Stored data.
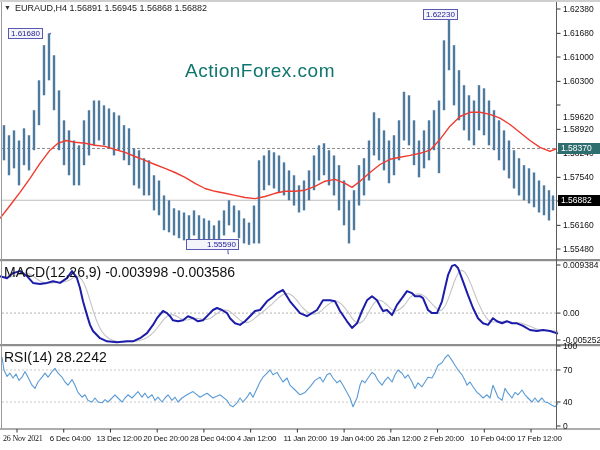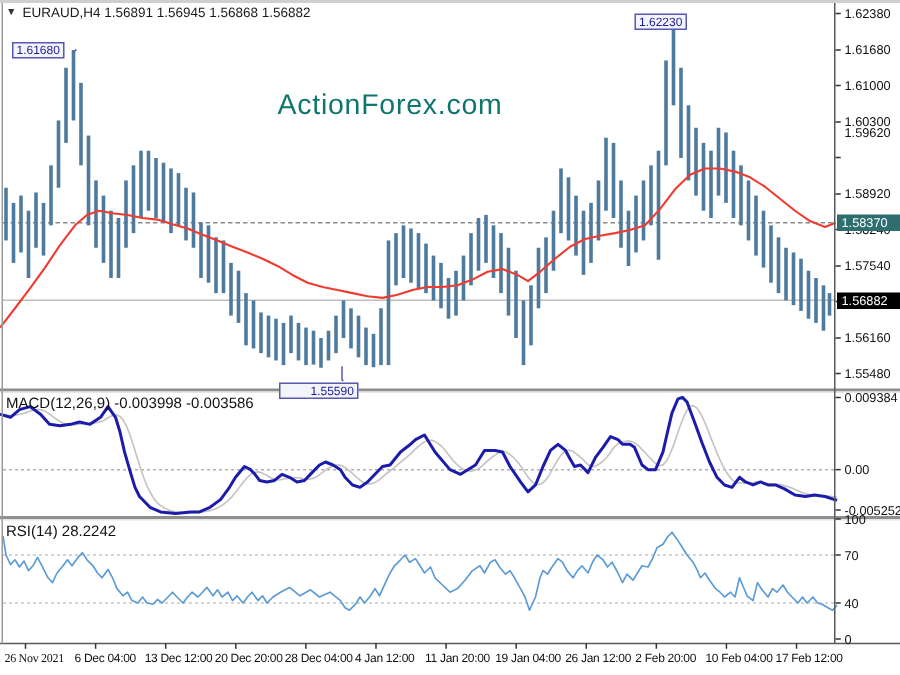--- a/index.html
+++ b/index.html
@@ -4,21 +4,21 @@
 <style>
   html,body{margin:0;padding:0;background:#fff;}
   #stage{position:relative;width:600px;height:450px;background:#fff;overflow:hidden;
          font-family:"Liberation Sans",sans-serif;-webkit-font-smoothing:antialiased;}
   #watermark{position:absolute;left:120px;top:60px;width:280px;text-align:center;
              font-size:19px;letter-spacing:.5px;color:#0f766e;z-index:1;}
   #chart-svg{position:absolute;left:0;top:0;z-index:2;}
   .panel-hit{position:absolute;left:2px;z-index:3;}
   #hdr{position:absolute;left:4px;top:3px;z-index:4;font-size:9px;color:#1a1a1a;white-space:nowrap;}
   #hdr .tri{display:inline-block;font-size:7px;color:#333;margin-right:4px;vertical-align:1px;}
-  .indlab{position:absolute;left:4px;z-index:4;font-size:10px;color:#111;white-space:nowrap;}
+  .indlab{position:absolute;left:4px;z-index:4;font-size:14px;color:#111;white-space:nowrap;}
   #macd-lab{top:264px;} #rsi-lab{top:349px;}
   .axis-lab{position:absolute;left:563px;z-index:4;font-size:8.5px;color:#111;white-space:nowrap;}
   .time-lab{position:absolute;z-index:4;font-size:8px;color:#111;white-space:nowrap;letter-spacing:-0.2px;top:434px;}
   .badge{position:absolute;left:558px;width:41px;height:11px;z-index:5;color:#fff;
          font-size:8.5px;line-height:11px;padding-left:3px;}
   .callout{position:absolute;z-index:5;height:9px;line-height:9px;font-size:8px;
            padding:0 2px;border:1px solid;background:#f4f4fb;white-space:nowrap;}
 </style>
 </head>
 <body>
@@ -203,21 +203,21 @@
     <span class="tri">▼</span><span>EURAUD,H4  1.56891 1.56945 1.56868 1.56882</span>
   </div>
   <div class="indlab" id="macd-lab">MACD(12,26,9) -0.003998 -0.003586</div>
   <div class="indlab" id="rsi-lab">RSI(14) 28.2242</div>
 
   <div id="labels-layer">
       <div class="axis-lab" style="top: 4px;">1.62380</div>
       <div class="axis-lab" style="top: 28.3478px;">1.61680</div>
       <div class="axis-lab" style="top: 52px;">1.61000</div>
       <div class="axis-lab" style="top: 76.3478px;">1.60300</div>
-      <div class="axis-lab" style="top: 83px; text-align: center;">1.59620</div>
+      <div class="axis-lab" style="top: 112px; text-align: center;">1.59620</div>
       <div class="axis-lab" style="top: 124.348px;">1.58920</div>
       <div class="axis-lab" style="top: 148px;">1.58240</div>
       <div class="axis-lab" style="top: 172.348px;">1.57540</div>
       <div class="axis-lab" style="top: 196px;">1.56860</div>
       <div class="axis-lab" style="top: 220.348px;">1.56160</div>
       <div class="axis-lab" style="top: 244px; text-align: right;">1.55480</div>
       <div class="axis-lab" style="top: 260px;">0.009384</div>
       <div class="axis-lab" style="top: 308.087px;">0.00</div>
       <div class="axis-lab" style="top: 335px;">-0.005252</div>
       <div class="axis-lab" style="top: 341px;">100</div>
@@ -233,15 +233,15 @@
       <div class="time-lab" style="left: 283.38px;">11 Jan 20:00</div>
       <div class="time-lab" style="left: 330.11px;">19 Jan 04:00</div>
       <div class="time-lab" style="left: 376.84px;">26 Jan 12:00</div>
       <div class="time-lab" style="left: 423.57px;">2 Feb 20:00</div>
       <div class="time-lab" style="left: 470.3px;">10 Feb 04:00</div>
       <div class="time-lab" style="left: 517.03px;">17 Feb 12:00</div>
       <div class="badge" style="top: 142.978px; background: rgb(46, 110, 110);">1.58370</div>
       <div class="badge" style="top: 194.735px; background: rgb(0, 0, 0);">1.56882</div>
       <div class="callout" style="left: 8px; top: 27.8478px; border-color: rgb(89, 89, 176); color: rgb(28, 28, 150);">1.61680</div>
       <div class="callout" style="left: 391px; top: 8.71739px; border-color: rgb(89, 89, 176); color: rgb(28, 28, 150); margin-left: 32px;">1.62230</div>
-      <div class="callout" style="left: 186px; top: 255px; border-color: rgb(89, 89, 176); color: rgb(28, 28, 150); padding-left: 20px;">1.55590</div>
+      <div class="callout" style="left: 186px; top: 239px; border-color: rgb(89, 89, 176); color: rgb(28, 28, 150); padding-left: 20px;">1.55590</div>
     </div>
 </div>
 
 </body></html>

* * *

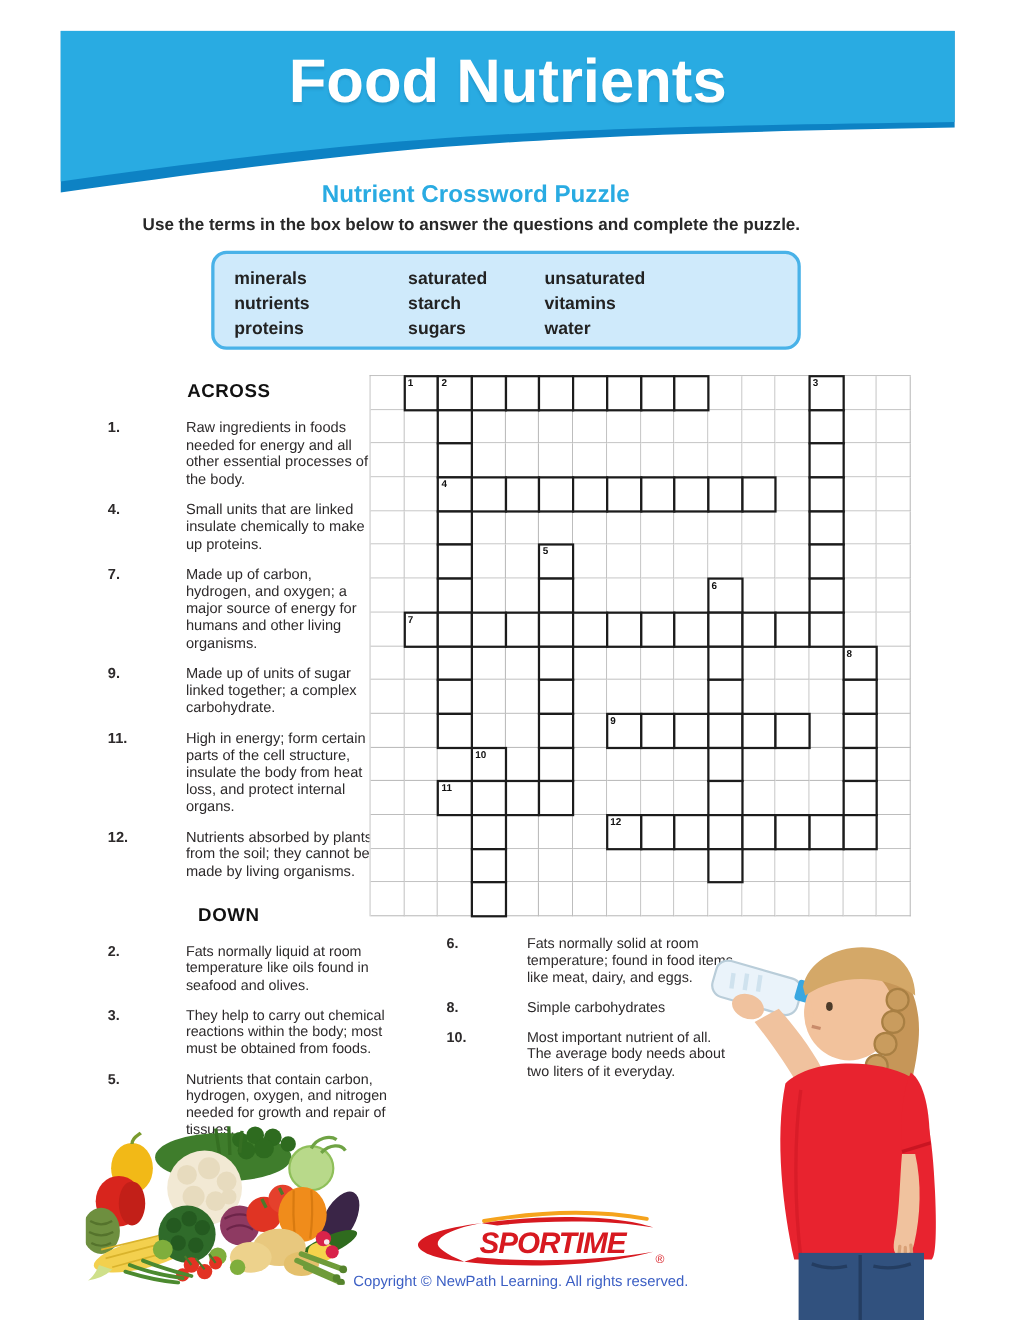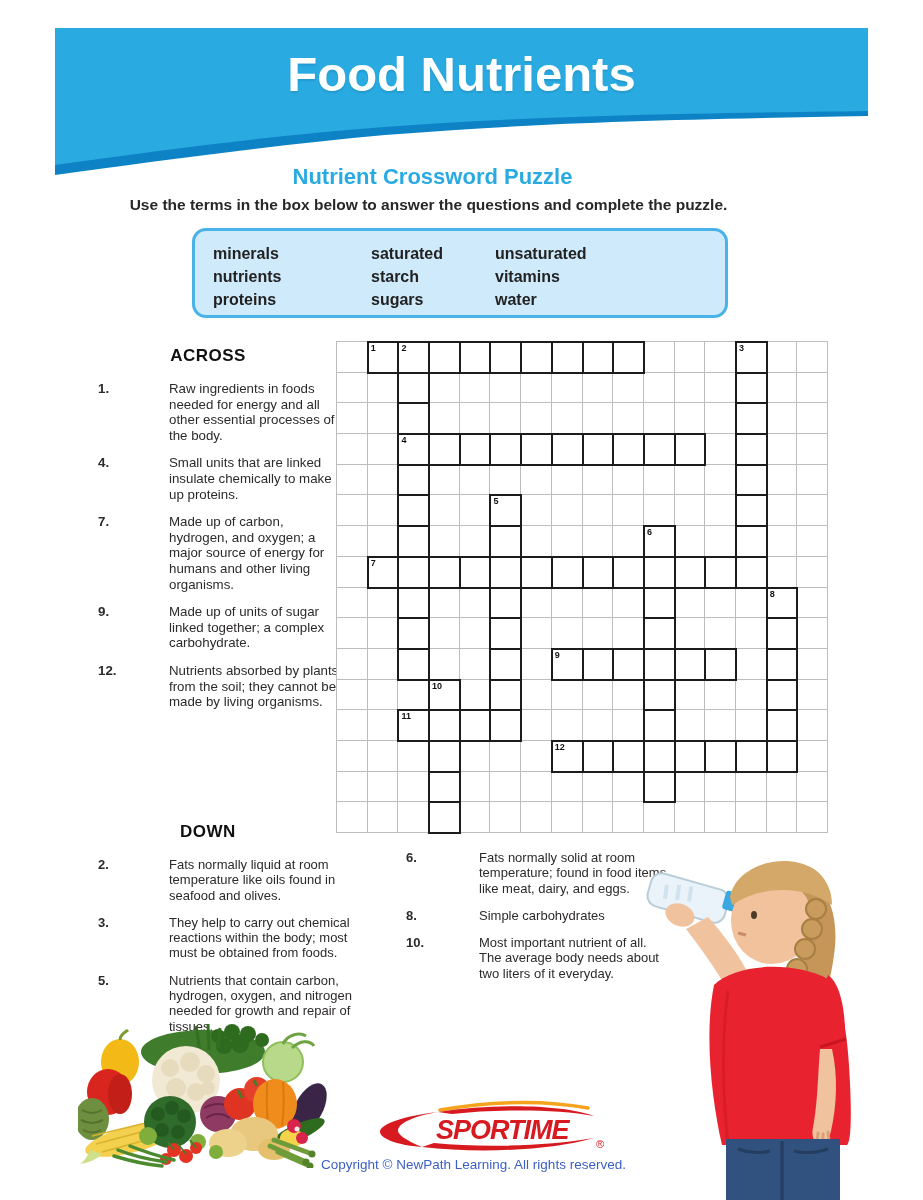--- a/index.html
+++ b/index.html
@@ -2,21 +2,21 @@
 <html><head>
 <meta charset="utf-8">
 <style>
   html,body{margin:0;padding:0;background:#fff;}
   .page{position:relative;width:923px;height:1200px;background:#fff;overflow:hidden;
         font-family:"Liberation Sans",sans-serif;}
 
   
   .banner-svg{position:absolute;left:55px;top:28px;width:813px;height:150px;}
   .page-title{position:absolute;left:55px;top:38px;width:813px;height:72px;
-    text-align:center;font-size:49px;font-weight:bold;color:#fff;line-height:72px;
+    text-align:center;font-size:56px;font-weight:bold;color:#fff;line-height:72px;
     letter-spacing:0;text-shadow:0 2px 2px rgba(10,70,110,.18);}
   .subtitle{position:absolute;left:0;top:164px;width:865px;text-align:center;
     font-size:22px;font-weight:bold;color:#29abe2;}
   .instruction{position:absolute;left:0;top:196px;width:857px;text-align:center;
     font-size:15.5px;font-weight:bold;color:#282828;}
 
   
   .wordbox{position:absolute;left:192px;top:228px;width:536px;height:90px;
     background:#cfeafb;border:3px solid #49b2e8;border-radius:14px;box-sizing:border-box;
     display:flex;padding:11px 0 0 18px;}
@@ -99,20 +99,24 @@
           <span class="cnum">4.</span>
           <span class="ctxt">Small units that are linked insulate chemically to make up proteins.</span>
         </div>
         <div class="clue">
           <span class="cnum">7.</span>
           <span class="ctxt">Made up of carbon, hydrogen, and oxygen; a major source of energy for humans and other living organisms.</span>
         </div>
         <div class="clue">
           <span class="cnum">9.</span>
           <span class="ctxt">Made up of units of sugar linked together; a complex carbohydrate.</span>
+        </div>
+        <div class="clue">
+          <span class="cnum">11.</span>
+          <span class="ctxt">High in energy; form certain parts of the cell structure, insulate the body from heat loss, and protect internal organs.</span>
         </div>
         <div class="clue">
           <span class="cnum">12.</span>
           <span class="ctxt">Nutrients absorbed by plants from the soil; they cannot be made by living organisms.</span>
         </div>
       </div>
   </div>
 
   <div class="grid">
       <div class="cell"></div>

Task statement.
Look through the records and gather every line containing "center".

Solution below.
   #watermark{position:absolute;left:120px;top:60px;width:280px;text-align:center;
-      <div class="axis-lab" style="top: 83px; text-align: center;">1.59620</div>
+      <div class="axis-lab" style="top: 112px; text-align: center;">1.59620</div>
-    text-align:center;font-size:49px;font-weight:bold;color:#fff;line-height:72px;
+    text-align:center;font-size:56px;font-weight:bold;color:#fff;line-height:72px;
   .subtitle{position:absolute;left:0;top:164px;width:865px;text-align:center;
   .instruction{position:absolute;left:0;top:196px;width:857px;text-align:center;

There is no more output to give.